Phil Lawrence presents: One Death/An Installation
A.P.E. Ltd. Gallery
240 Main St., Northampton
The spare but intriguing new Northampton exhibit by local artist Phil Lawrence is something of a paradox: it grapples with a powerful theme in a style that obscures its subject as much as illuminating it.
That contradiction plays into Lawrence’s central idea, which is to remind us, it seems, that an endless portrayal of violence is just as likely to deaden and distance the witness as it is to draw him in.
The installation is devised in two parts: deconstructed chairs lie scattered among rectangular wall hangings, which are packed full of densely-plotted words printed in bold capital letters.
Lawrence is looking to contemplate the vivid horrors of war, in particular two cases of mass civilian death. On July 8, 2014, 24 Palestinian students were killed in Gaza as a result of Israeli military offensives. Then on April 2, 2015, terrorist forces massacred 147 students in Garissa, Kenya.

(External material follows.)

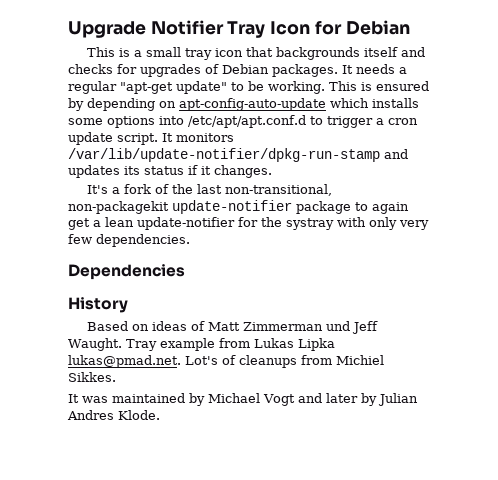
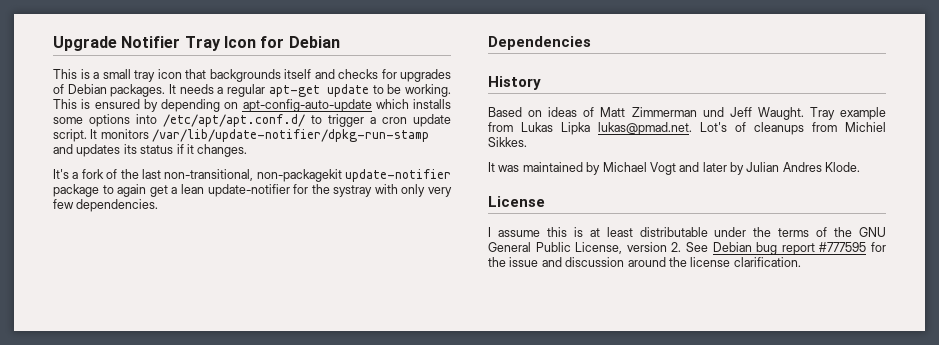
[120,81,227,94] "apt-get update" -> [268,84,370,97] apt-get update
[188,115,306,128] /etc/apt/apt.conf.d -> [163,114,305,127] /etc/apt/apt.conf.d/
(160, 415) none -> [488,196,545,207] [488,227,886,237] [488,242,886,255] [488,257,801,267] // License // I assume this is at least distributable under the terms of the GNU General Public License, version 2. See Debian bug report #777595 for the issue and discussion around the license clarification.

Most who learn of these horrific acts will have two reactions: a visceral one — that gut feeling of sadness — as well as a mental one, in which we dredge up past headlines and body counts to gauge just how bad, exactly, this violence is when compared to the violence aired on the news yesterday, or five minutes from now.

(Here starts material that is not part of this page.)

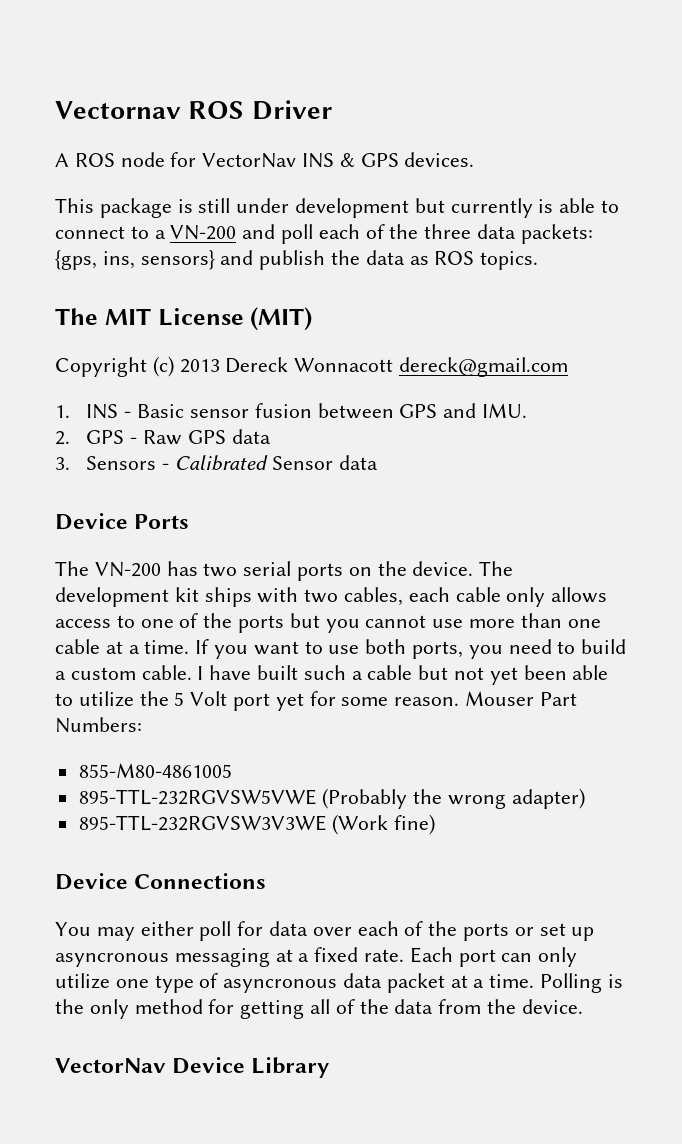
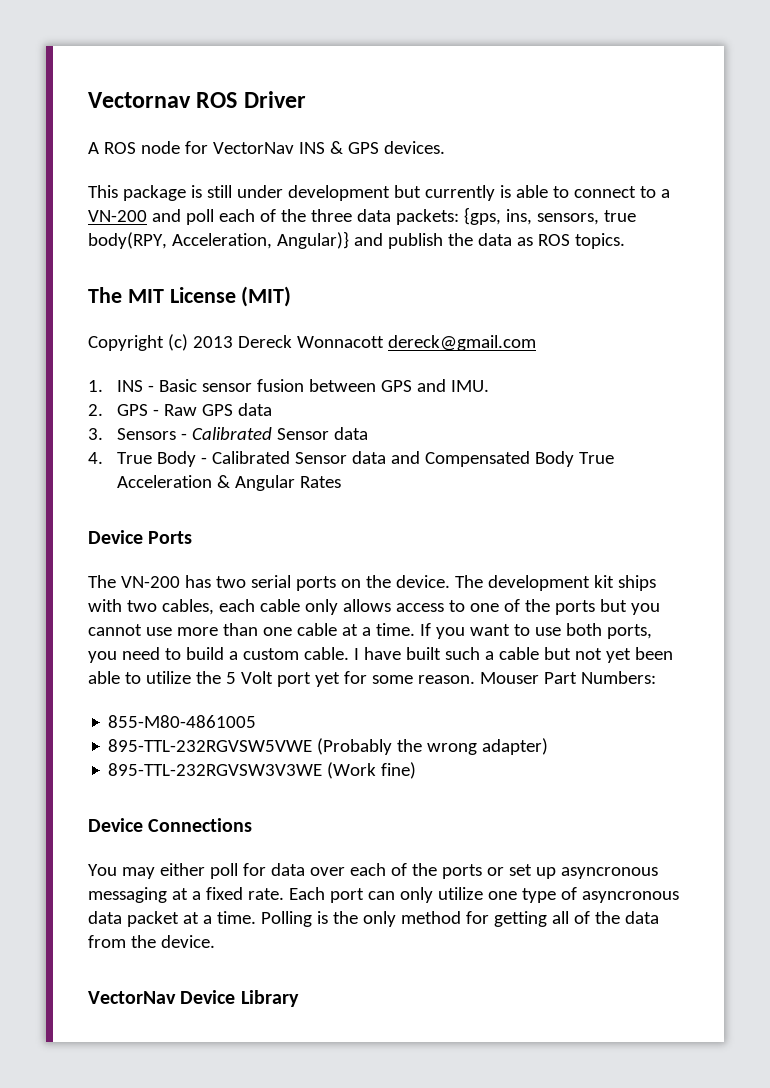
[140,250,215,270] sensors} -> [536,210,636,225] [88,231,349,249] sensors, true body(RPY, Acceleration, Angular)}
(378, 462) none -> [88,451,614,467] [116,475,341,491] // 4. True Body - Calibrated Sensor data and Compensated Body True Acceleration & Angular Rates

These reactions, hot and cool, collide strangely within us, and they both resonate within a comment often attributed to Joseph Stalin: “One death is a tragedy; a million deaths is a statistic.” That quotation gives this installation its name, and Lawrence cites those words in his printed artist statement.
Each of these paired ideas plays out in the gallery. The image of upended classroom chairs, each of which Lawrence has exploded and gutted using a pipe cutter, offers a queasy visual parallel to the tragic mutilation of young bodies.
The wall graphics, by contrast, seem to represent the statistical nature of war news. Mosaics of bolded text, cut and pasted into strips, create a lovely visual from a distance, resembling blankets thick with folk-art patterning. Take a few steps back, and the letters stop making sense.
In other words: read enough headlines, and the details blur into what resembles — rather unsettlingly — a grand design, serene and blameless. One death can make a splash, but a sea of deaths appears perilously calm.